Provide a verbatim copy of all the records below, leaving the images out.

*** Opening SOURCE INFORMATION ***

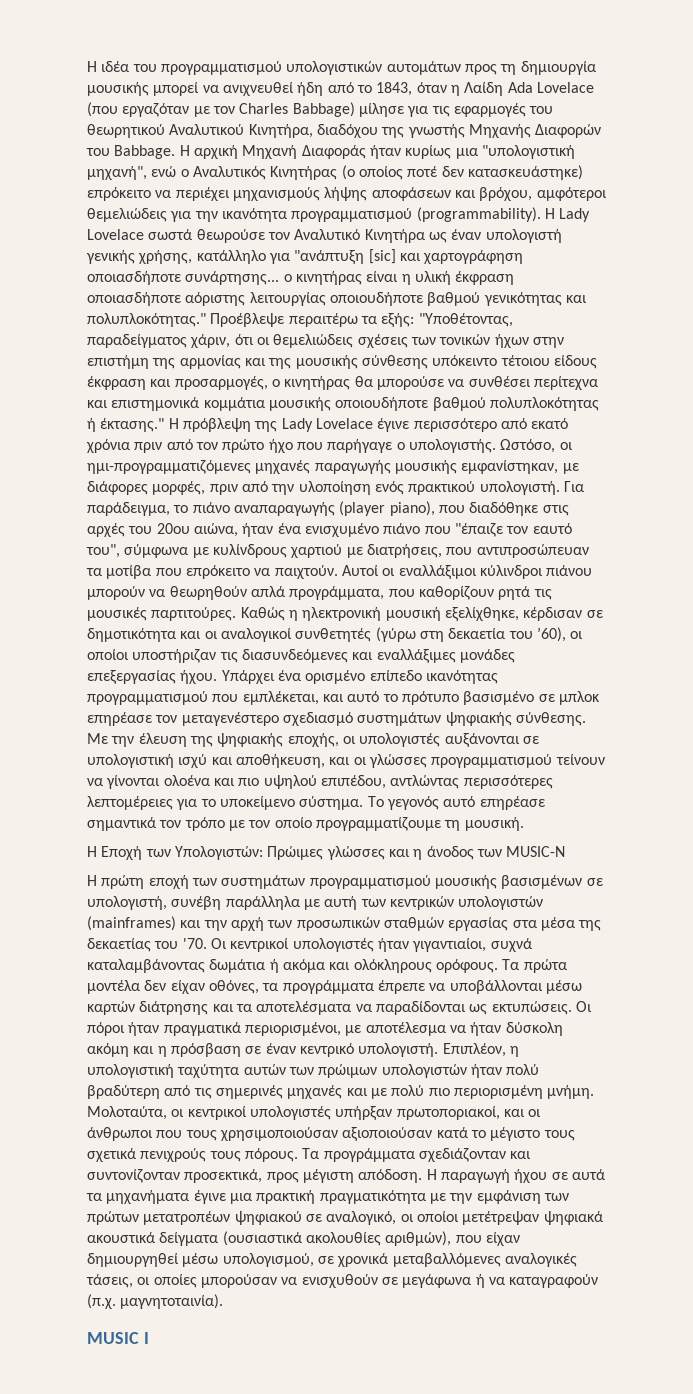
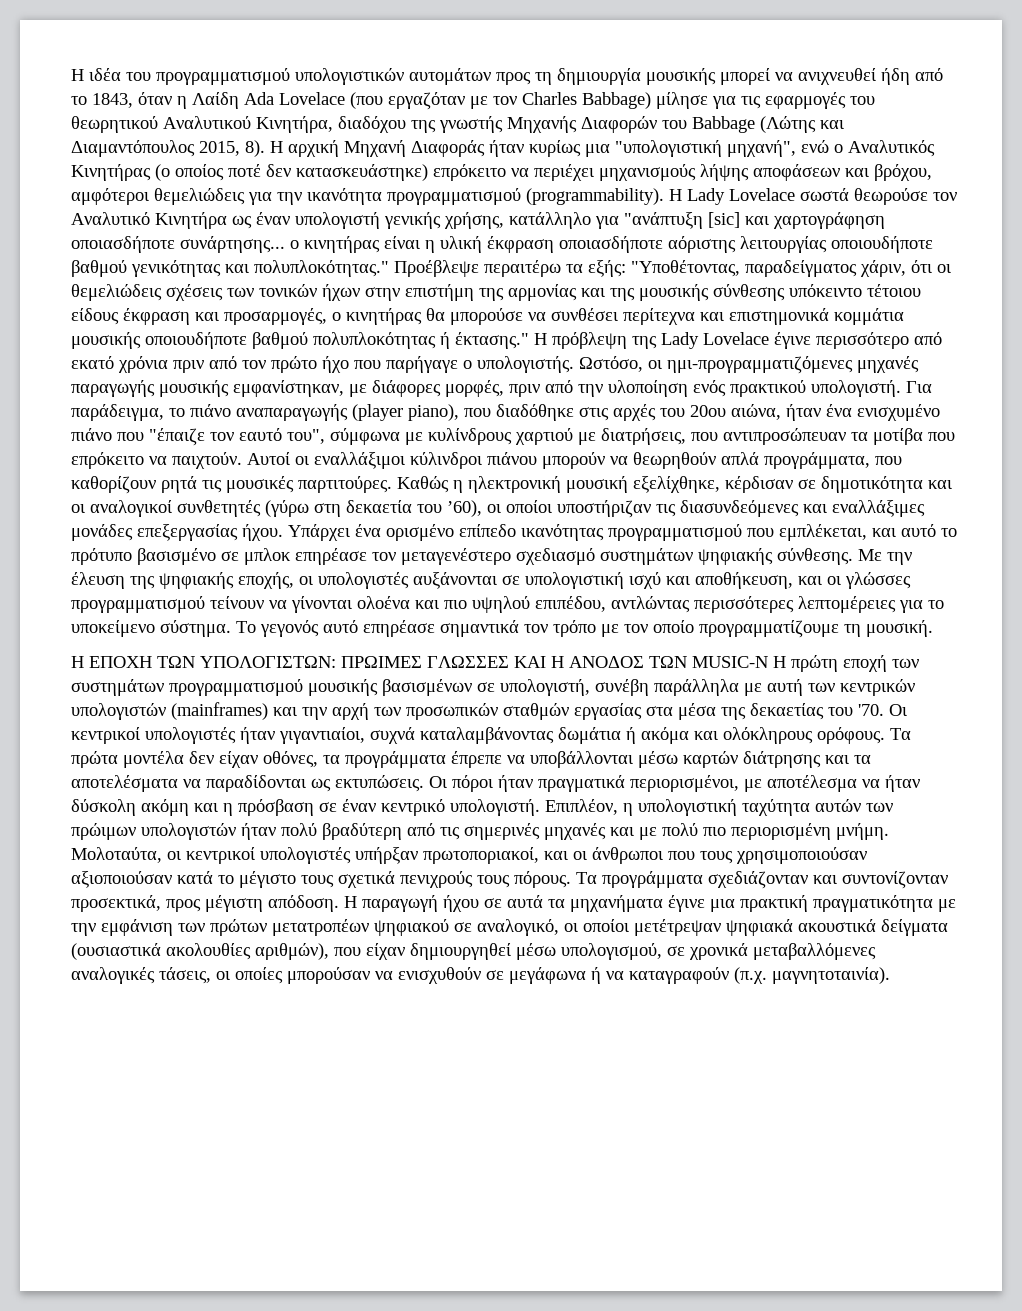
- Η ιδέα του προγραμματισμού υπολογιστικών αυτομάτων προς τη δημιουργία μουσικής μπορεί να ανιχνευθεί ήδη από το 1843, όταν η Λαίδη Ada Lovelace (που εργαζόταν με τον Charles Babbage) μίλησε για τις εφαρμογές του θεωρητικού Αναλυτικού Κινητήρα, διαδόχου της γνωστής Μηχανής Διαφορών του Babbage.
+ Η ιδέα του προγραμματισμού υπολογιστικών αυτομάτων προς τη δημιουργία μουσικής μπορεί να ανιχνευθεί ήδη από το 1843, όταν η Λαίδη Ada Lovelace (που εργαζόταν με τον Charles Babbage) μίλησε για τις εφαρμογές του θεωρητικού Αναλυτικού Κινητήρα, διαδόχου της γνωστής Μηχανής Διαφορών του Babbage (Λώτης και Διαμαντόπουλος 2015, 8).
- Η Εποχή των Υπολογιστών: Πρώιμες γλώσσες και η άνοδος των MUSIC-N
- Η πρώτη εποχή των συστημάτων προγραμματισμού μουσικής βασισμένων σε υπολογιστή, συνέβη παράλληλα με αυτή των κεντρικών υπολογιστών (mainframes) και την αρχή των προσωπικών σταθμών εργασίας στα μέσα της δεκαετίας του '70. Οι κεντρικοί υπολογιστές ήταν γιγαντιαίοι, συχνά καταλαμβάνοντας δωμάτια ή ακόμα και ολόκληρους ορόφους.
+ Η ΕΠΟΧΗ ΤΩΝ ΥΠΟΛΟΓΙΣΤΩΝ: ΠΡΩΙΜΕΣ ΓΛΩΣΣΕΣ ΚΑΙ Η ΑΝΟΔΟΣ ΤΩΝ MUSIC-N Η πρώτη εποχή των συστημάτων προγραμματισμού μουσικής βασισμένων σε υπολογιστή, συνέβη παράλληλα με αυτή των κεντρικών υπολογιστών (mainframes) και την αρχή των προσωπικών σταθμών εργασίας στα μέσα της δεκαετίας του '70. Οι κεντρικοί υπολογιστές ήταν γιγαντιαίοι, συχνά καταλαμβάνοντας δωμάτια ή ακόμα και ολόκληρους ορόφους.
- MUSIC I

*** Closing SOURCE INFORMATION ***

§ YOUR RESPONSE:
- Η ιδέα του προγραμματισμού υπολογιστικών αυτομάτων προς τη δημιουργία μουσικής μπορεί να ανιχνευθεί ήδη από το 1843, όταν η Λαίδη Ada Lovelace (που εργαζόταν με τον Charles Babbage) μίλησε για τις εφαρμογές του θεωρητικού Αναλυτικού Κινητήρα, διαδόχου της γνωστής Μηχανής Διαφορών του Babbage.
+ Η ιδέα του προγραμματισμού υπολογιστικών αυτομάτων προς τη δημιουργία μουσικής μπορεί να ανιχνευθεί ήδη από το 1843, όταν η Λαίδη Ada Lovelace (που εργαζόταν με τον Charles Babbage) μίλησε για τις εφαρμογές του θεωρητικού Αναλυτικού Κινητήρα, διαδόχου της γνωστής Μηχανής Διαφορών του Babbage (Λώτης και Διαμαντόπουλος 2015, 8).
- Η Εποχή των Υπολογιστών: Πρώιμες γλώσσες και η άνοδος των MUSIC-N
- Η πρώτη εποχή των συστημάτων προγραμματισμού μουσικής βασισμένων σε υπολογιστή, συνέβη παράλληλα με αυτή των κεντρικών υπολογιστών (mainframes) και την αρχή των προσωπικών σταθμών εργασίας στα μέσα της δεκαετίας του '70. Οι κεντρικοί υπολογιστές ήταν γιγαντιαίοι, συχνά καταλαμβάνοντας δωμάτια ή ακόμα και ολόκληρους ορόφους.
+ Η ΕΠΟΧΗ ΤΩΝ ΥΠΟΛΟΓΙΣΤΩΝ: ΠΡΩΙΜΕΣ ΓΛΩΣΣΕΣ ΚΑΙ Η ΑΝΟΔΟΣ ΤΩΝ MUSIC-N Η πρώτη εποχή των συστημάτων προγραμματισμού μουσικής βασισμένων σε υπολογιστή, συνέβη παράλληλα με αυτή των κεντρικών υπολογιστών (mainframes) και την αρχή των προσωπικών σταθμών εργασίας στα μέσα της δεκαετίας του '70. Οι κεντρικοί υπολογιστές ήταν γιγαντιαίοι, συχνά καταλαμβάνοντας δωμάτια ή ακόμα και ολόκληρους ορόφους.
- MUSIC I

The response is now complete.